――パートナーが有名だからこその、プレッシャーはありませんでしたか。
Miho 夫が有名だから満足、という気持ちはありませんでした。むしろ、私も世界で活躍したいと思いました。「甘く見るな」という声もあると思いますが、きちんと練習すれば技術が上がる世界だと信じています。
夫の名前の後ろにいるだけの存在にはなりたくなくて。自分の名前で勝負したいと思っています。
――具体的には、どんな練習を?
Miho アカデミーのような学校には通わず、家で夫に教えてもらいました。簡単そうに見えても、実際にやると直線一本描くのも難しくて。集中力が切れて、逃げ出したくなる日もありました。

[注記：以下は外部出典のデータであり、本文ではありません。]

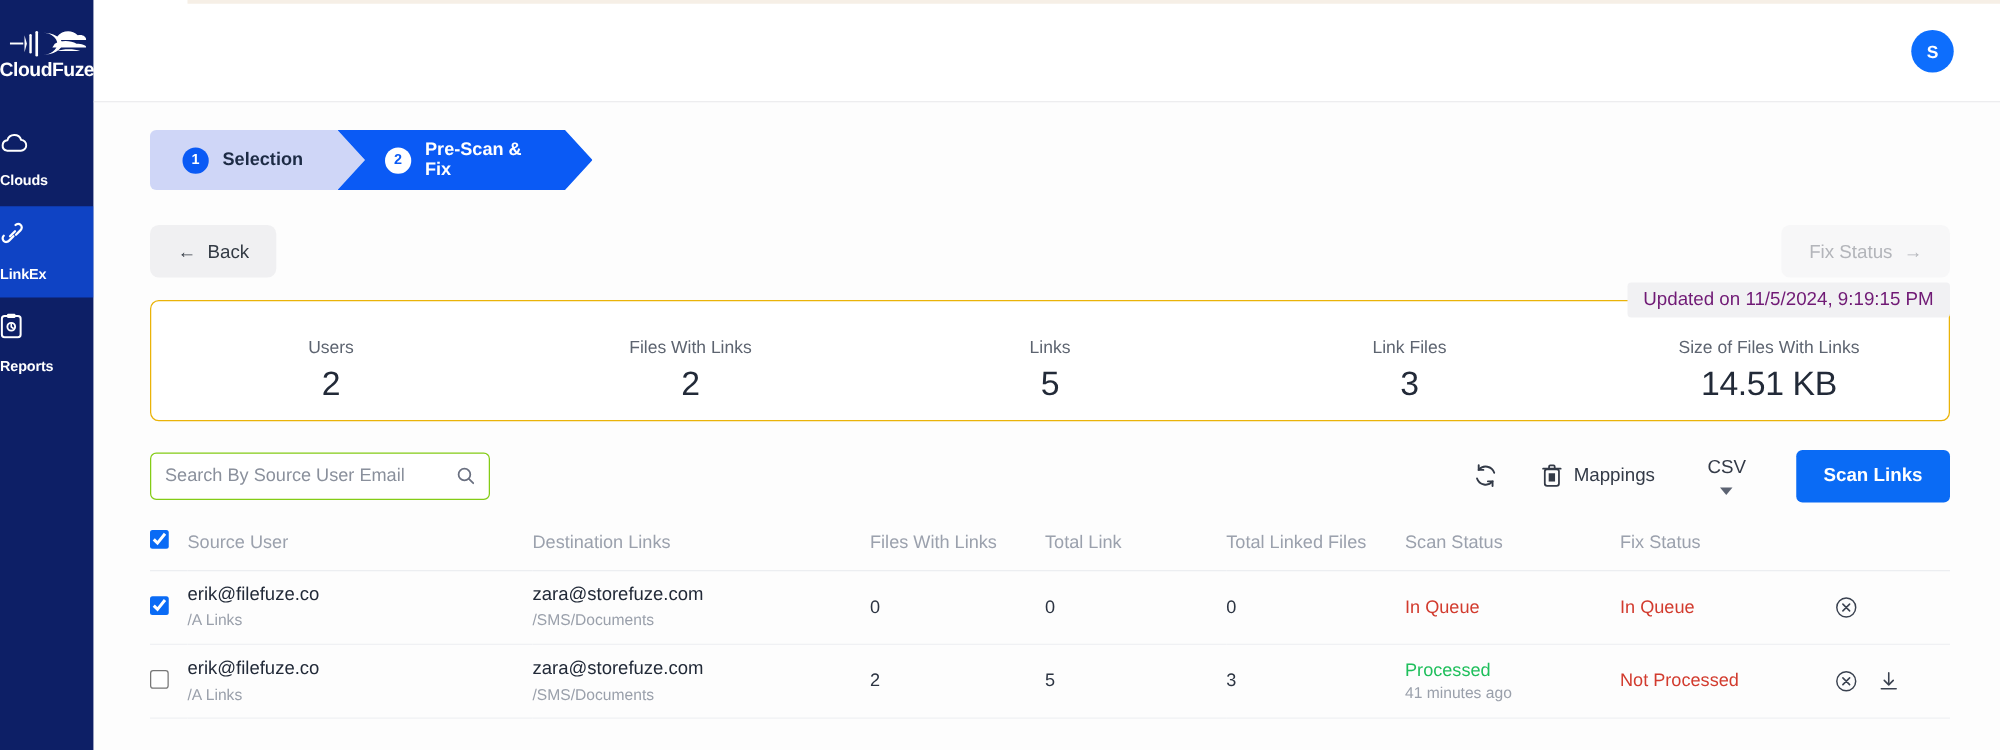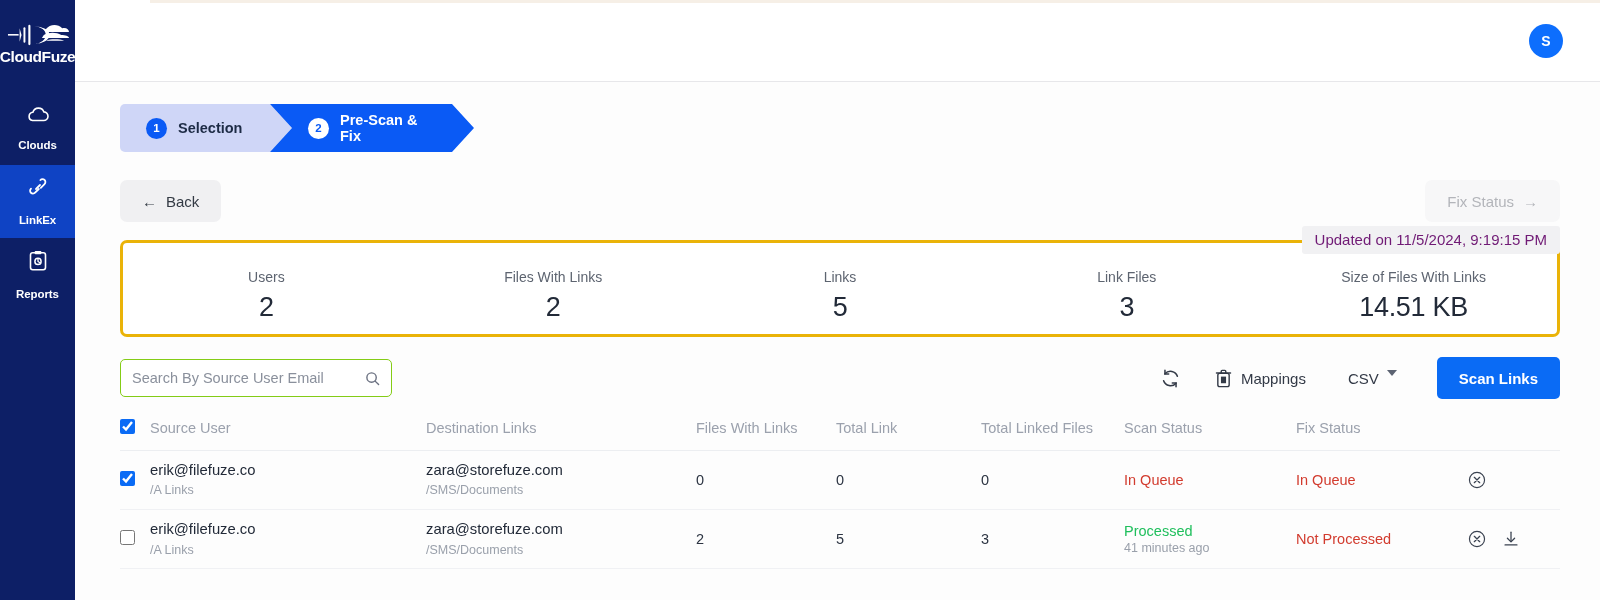"Clouds" .nav-item { align-items: center -> none }
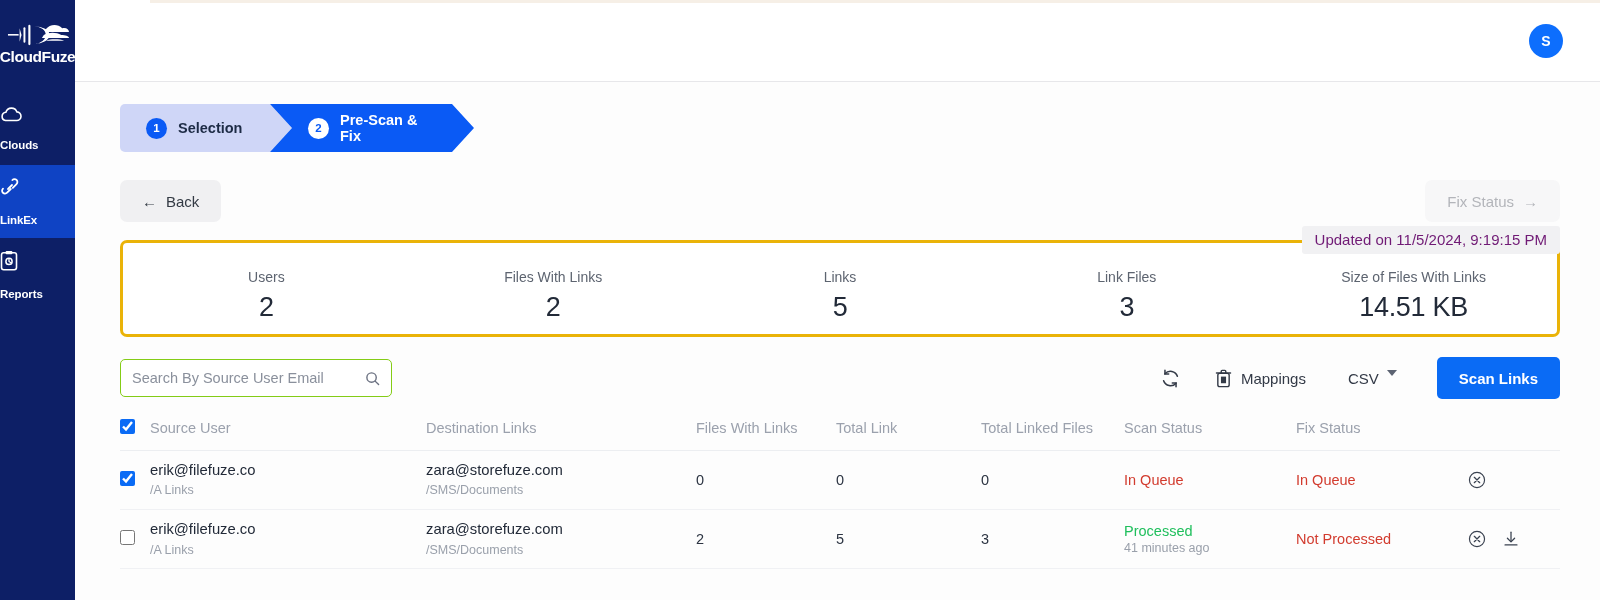"Users" .stats-card { border: 3px solid #eab308 -> 1px solid #eab308 }
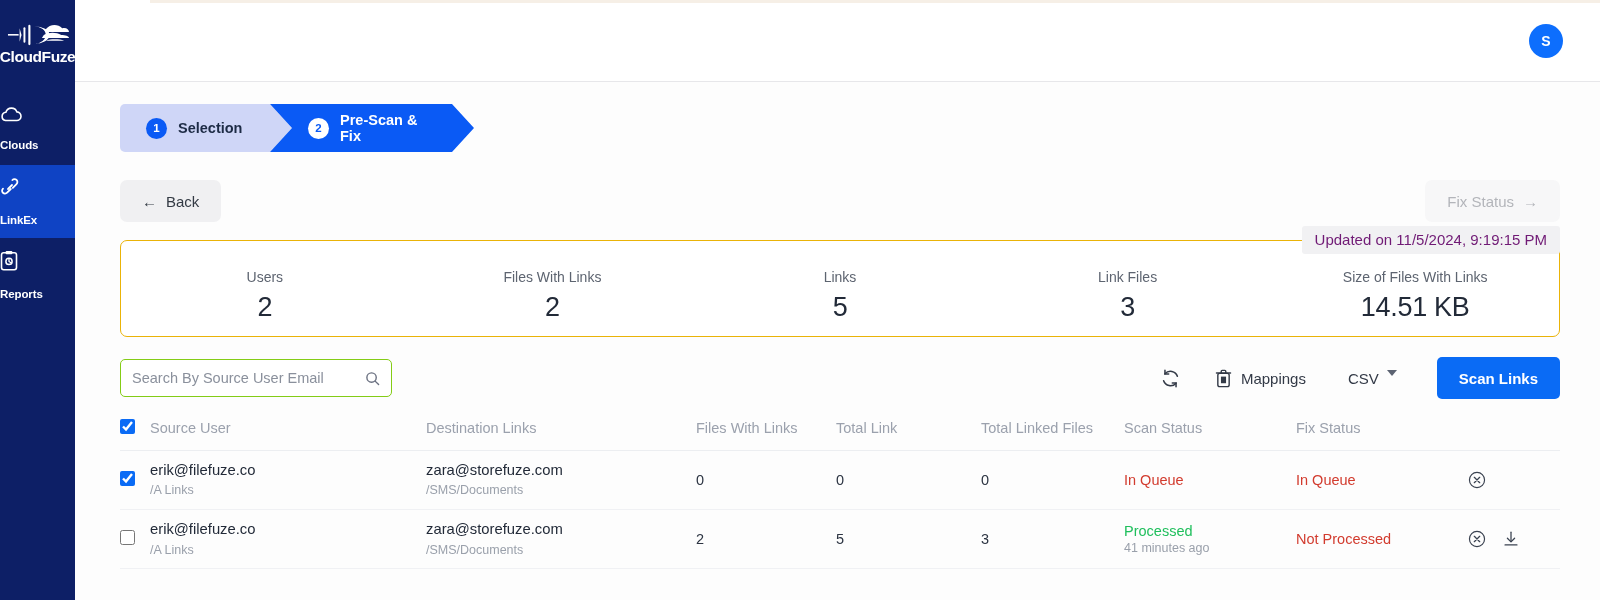"CSV" .tool-select { align-items: none -> center; flex-direction: none -> column }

でも、同じ業界にいることで、夫は師匠であり、家族であり、同志でもある。とても良い関係になれたと思います。
「私も絶対に有名になって、夫を超えてやる」
――初めて人の肌に彫った時のことは覚えていますか。
Miho 日本に一時帰国した時、友達に無料で彫らせてもらいました。天使の羽のようなデザインです。とにかく手が震えて、すごく緊張しました。一発勝負なので、怖さもありました。
――彫り師になって、やりがいを感じる瞬間は?
Miho 彫ったあとに喜んでもらえると、本当にやりがいを感じます。夫婦で彫り師なので、休みを調整しやすく、一緒にデートや旅行に行けるのも魅力です。
――パートナーは、アメリカでもかなり有名な彫り師だそうですね。
Miho 先月、ニューヨークで開かれたタトゥーの大会で、ある部門で1位を取りました。歌手のクリス・ブラウンに招待されて、NBA選手やUFC選手にもタトゥーを彫ったこともあります。
――彼から刺激を受けることも多い?
Miho すごくあります。先日、夫のタトゥーを気に入ったお客さんが、1000ドル、日本円で約16万円のチップをくださったんです。断ったのですが、「ぜひ受け取ってほしい」と言われて。その時、「私も絶対に有名になって、夫を超えてやる」と思いました。
――日本とアメリカでは、タトゥー文化の違いも大きいですか。
Miho 全然違います。アメリカでは、彫り師は美容師のような感覚で、社会的な地位も確立されています。料金も日本より高く、お客さんも、クオリティに見合った金額を払う意識があります。